Policy Breakfast: Preserving Subsidized Affordable Housing in High-Opportunity Neighborhoods
On Monday, November 3rd, 2014, at NYU School of Law, the NYU Furman Center hosted over 200 participants for a policy breakfast, titled, Preserving Subsidized Affordable Housing in High-Opportunity Neighborhoods. It was the first of two conversations the NYU Furman Center is hosting in fall 2014 focused on the challenges of preserving affordable housing.
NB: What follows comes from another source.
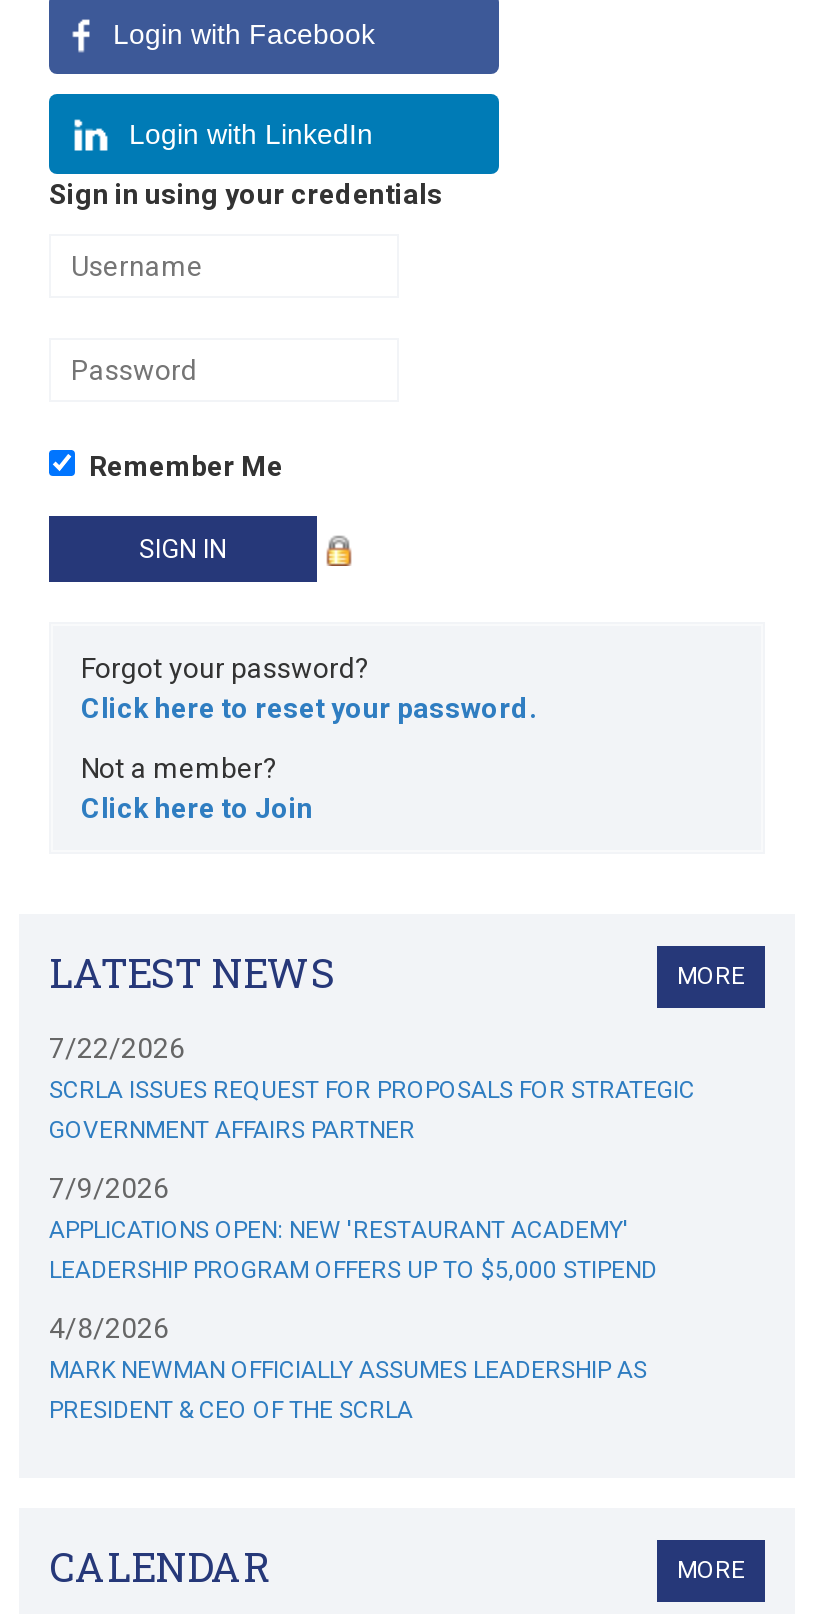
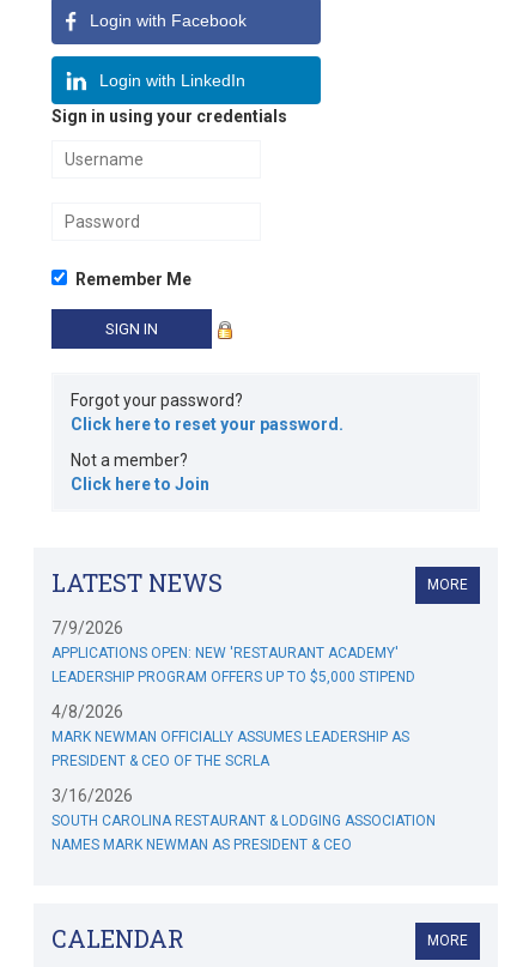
[49,1032,695,1144] 7/22/2026 | SCRLA ISSUES REQUEST FOR PROPOSALS FOR STRATEGIC | GOVERNMENT AFFAIRS PARTNER -> none
moved [49,1172,657,1424] -> [51,618,415,769]: 7/9/2026 | APPLICATIONS OPEN: NEW 'RESTAURANT ACADEMY' | LEADERSHIP PROGRAM OFFERS UP TO $5,000 STIPEND | 4/8/2026 | MARK NEWMAN OFFICIALLY ASSUMES LEADERSHIP AS | PRESIDENT & CEO OF THE SCRLA
none -> [51,786,436,853] 3/16/2026 | SOUTH CAROLINA RESTAURANT & LODGING ASSOCIATION | NAMES MARK NEWMAN AS PRESIDENT & CEO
In New York City, over 180,000 privately-owned properties receive government subsidies in return for providing affordable housing. When those subsidies expire, owners may have the option of signing up for a new subsidy (if the city offers it) or opting out and converting their properties to market-rate housing. In recent years, the properties receiving government subsidies that extended their affordability restrictions tended to be located in neighborhoods with less access to jobs and public transportation, worse-performing public schools, and higher violent crime rates than the properties that opted out of all affordability restrictions.
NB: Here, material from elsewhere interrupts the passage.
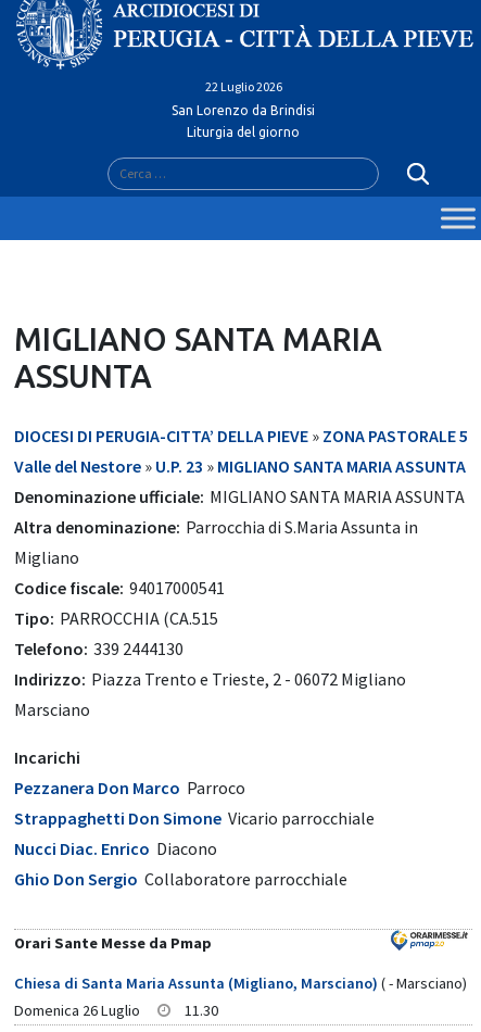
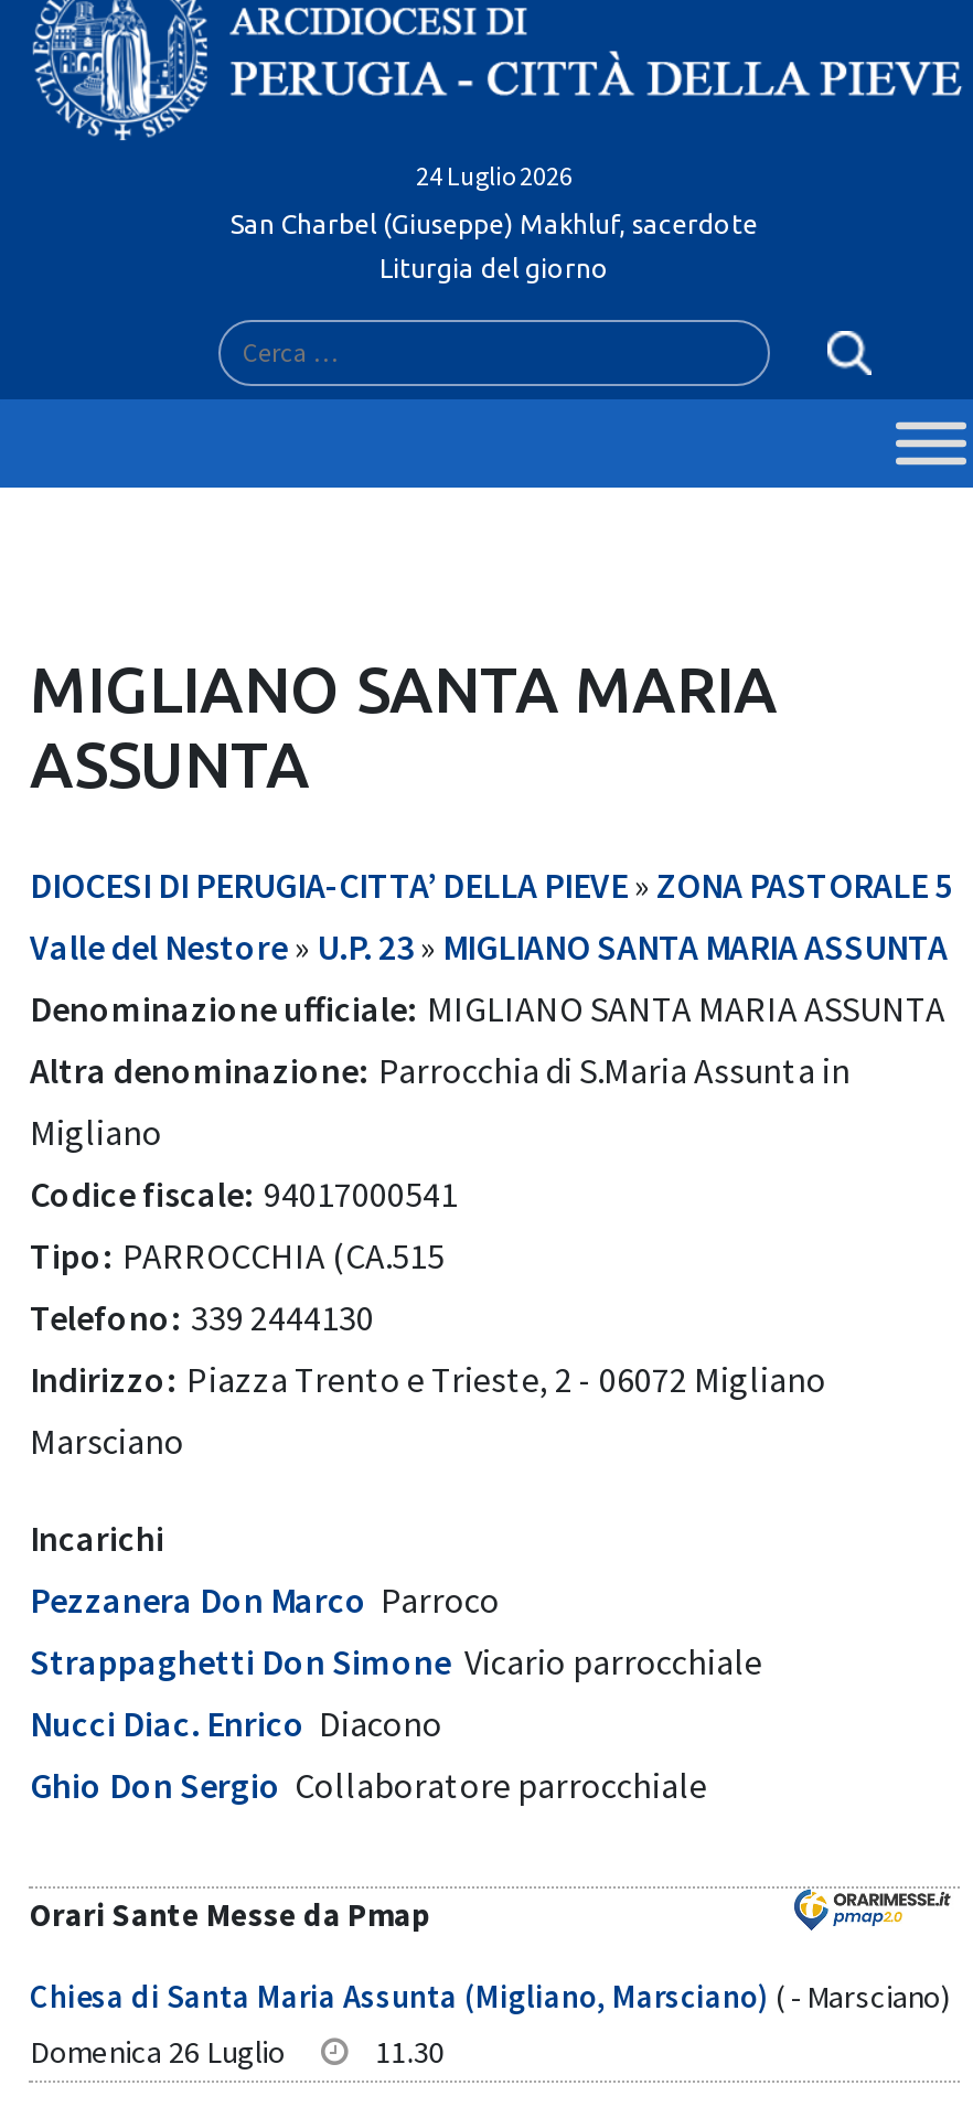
[205,78,282,95] 22 Luglio 2026 -> [416,159,573,192] 24 Luglio 2026
[172,103,315,117] San Lorenzo da Brindisi -> [231,210,758,238] San Charbel (Giuseppe) Makhluf, sacerdote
- Michael Bodaken, President, National Housing Trust
- Lisa Gomez, Chief Operating Officer/Partner, L+M Development Partners
- Gary Rodney, President, NYC Housing Development Corporation
- Deborah VanAmerongen, Strategic Policy Advisor, Nixon Peabody
The panel was moderated by Ingrid Gould Ellen, Faculty Director of the NYU Furman Center.
The discussion explored the degree to which the city should factor neighborhood characteristics into preservation decisions. Given the higher cost of preservation in higher-opportunity neighborhoods, panelists discussed how the city should prioritize preservation opportunities. Panelists also explored the effectiveness of current tools for preserving affordable housing and discussed lessons for designing housing subsidies going forward to avoid opt-out problems in the future.